Home & Living

Hello, Neighbor: Greektown

Get to know the Southeast Baltimore enclave that has maintained a strong Greek base since the 1930s, while also embracing an influx of young families and newcomers of all backgrounds.

The Southeast Baltimore enclave has maintained a strong Greek base since the 1930s, though today a broad range of residents proudly call this rowhouse community home. Amid a wave of recent change—Greektown’s population grew 31 percent during the 2010s alone—the neighborhood has embraced an influx of young families and newcomers from Latino and other non-Greek backgrounds while retaining a shared sense of safety and mutual community support.

Residents here enjoy unusually plentiful options for Baltimore. The main drag in the 4600-4700 blocks of Eastern Avenue includes corner stores and small grocers for basic household and kitchen items. Prima Foods around the corner in Bayview has endless wholesale-priced feta cheese, imported olive oil (and olives), and other Greek specialties for sale, and close-by shopping centers (Yard 56, Canton Crossing) provide the usual chains and big box stores.

While the characteristic white-and-azure flags and painted facades decorate the neighborhood year-round, major annual festivities include the lively Greek Independence Parade every March and the annual four-day St. Nicholas Greek Folk Festival in June.

Families enjoy the beloved playground and tot lot at Lehigh and Gough (named after the late, longtime neighborhood caretaker, Gloria Hertzfelt). A drive up to the eastern border of Hopkins Bayview brings you to ball fields, basketball courts, and a wading pool at Joseph Lee Park.

No surprise Greek cuisine is the star here. Mainstays like Ikaros (founded in 1969), Samos (1977), and Zorba’s (1989) have served up pastitsio, dolmades, kebab, and countless other favorites for decades. Estiatorio Plaka, owned by Greektown’s own John Zoulis, took over the former Acropolis space this summer and has already stirred up fresh buzz. Central and South American flavors add more range to the menu in Greektown, from Mexican (Charro Negro) and Salvadoran (Pupuseria Mama Tana) to Ecuadorian (La Taverna Ecuatoriana) and Colombian (Delicious Colombian Food).

Neighbor Spotlight
Lia Dimas, Lifelong Greektown Resident

“I’m born and raised here for 42 years.
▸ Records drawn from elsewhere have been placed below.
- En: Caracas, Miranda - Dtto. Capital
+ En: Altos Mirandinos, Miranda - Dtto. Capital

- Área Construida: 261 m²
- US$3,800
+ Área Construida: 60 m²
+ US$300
I live one block away from where I grew up. My parents live across the alley. They are creatures of habit, so every morning they go out in the backyard, and they have their Greek coffee, so we always wave to them as we head off on our day.
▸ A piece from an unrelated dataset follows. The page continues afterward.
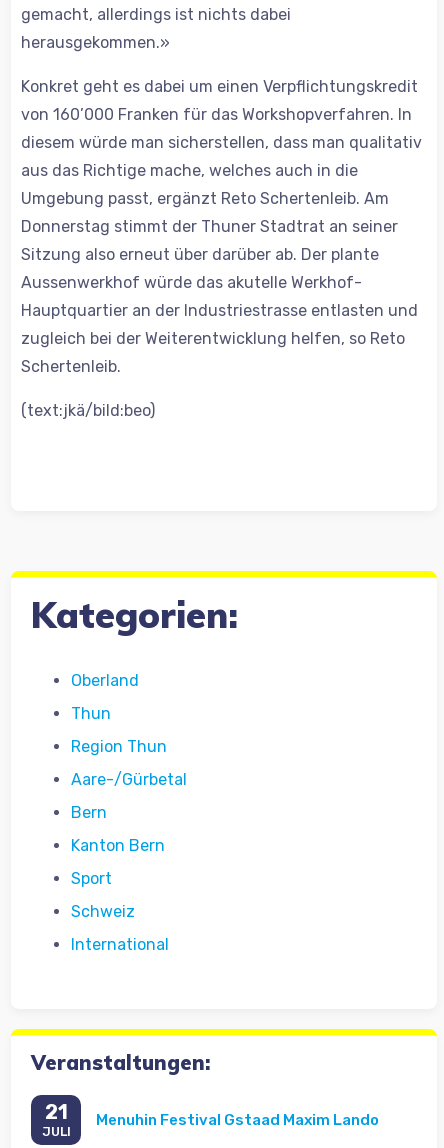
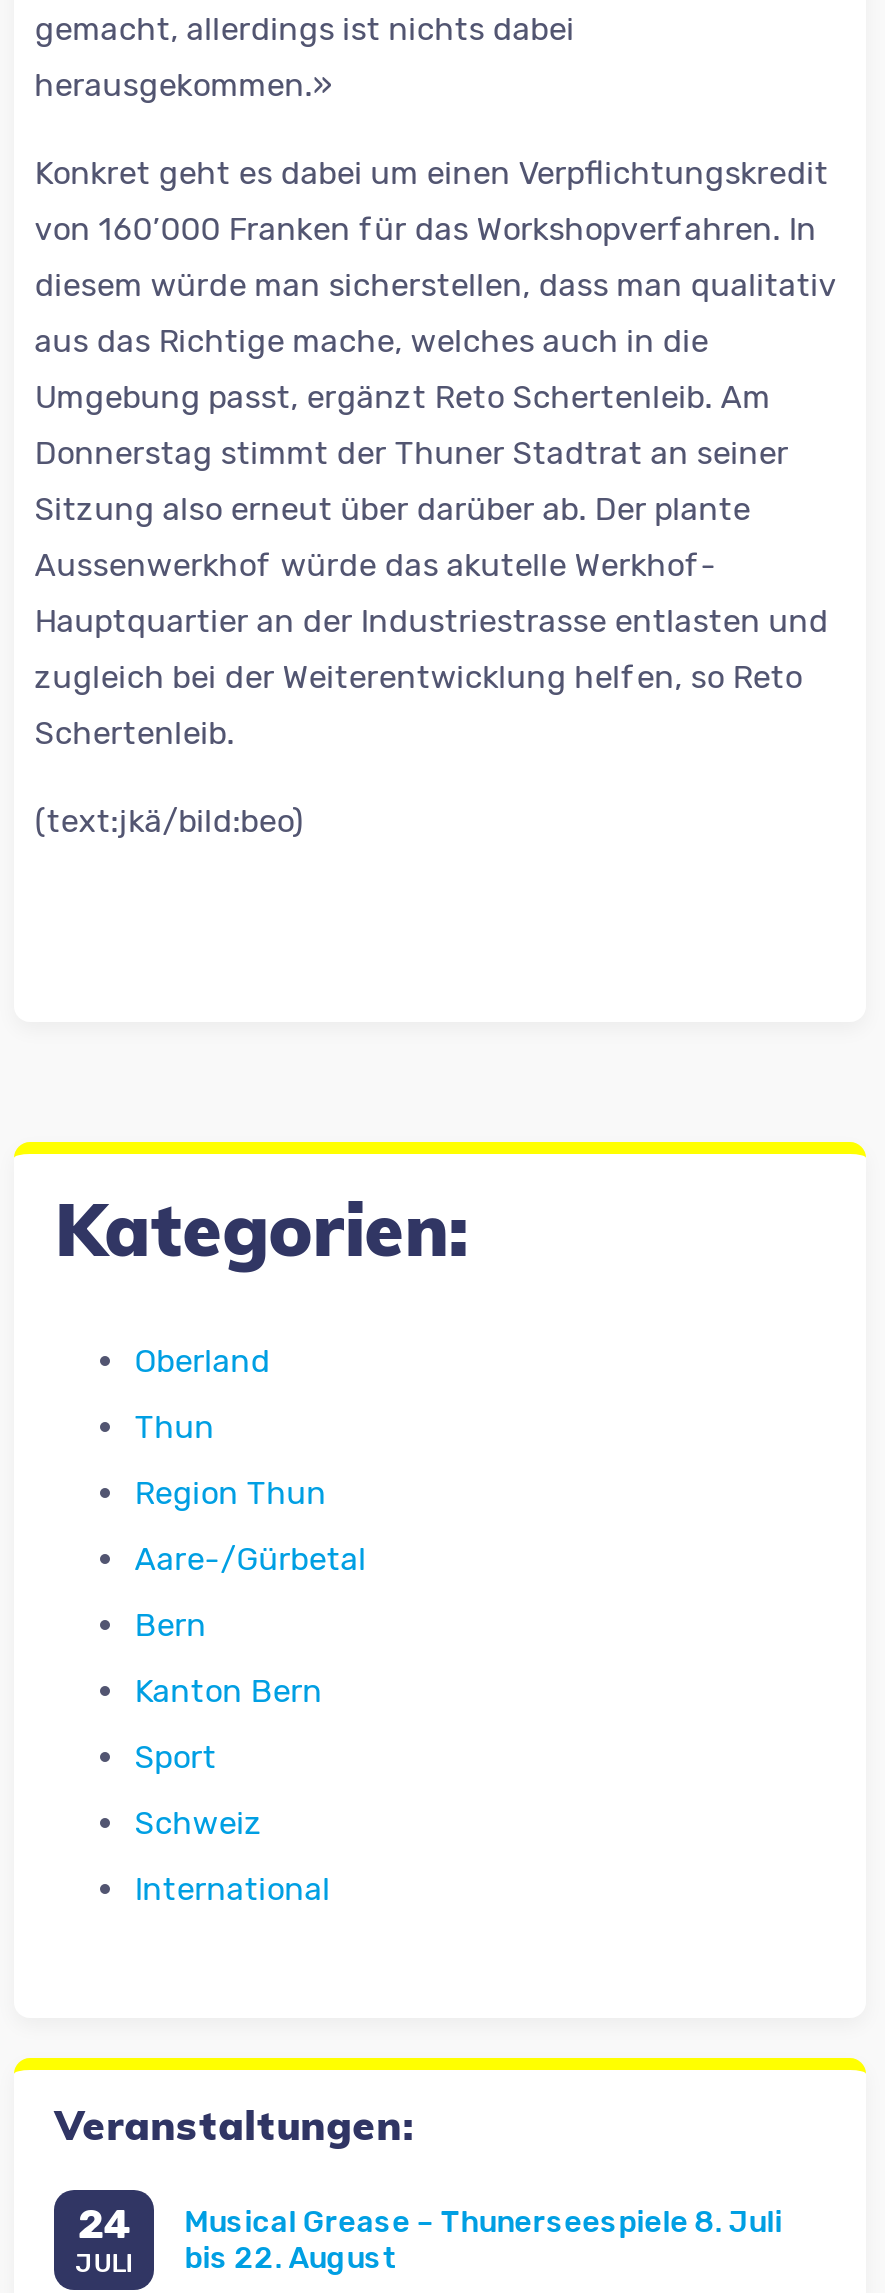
- 21
+ 24

- Menuhin Festival Gstaad Maxim Lando
+ Musical Grease – Thunerseespiele 8. Juli
+ bis 22. August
“Growing up, Greektown was more like a blue-collar type of neighborhood, but today it’s a mix. You still have the old-school generation of Greeks living here, and some younger, newer generation of Greeks like me and my husband. But now it’s a melting pot really, we have all kinds of people living here. I don’t think there’s anything else like Baltimore’s Greektown—you won’t see a Greektown in as many parts of the U.S. that’s as residential as it is here.”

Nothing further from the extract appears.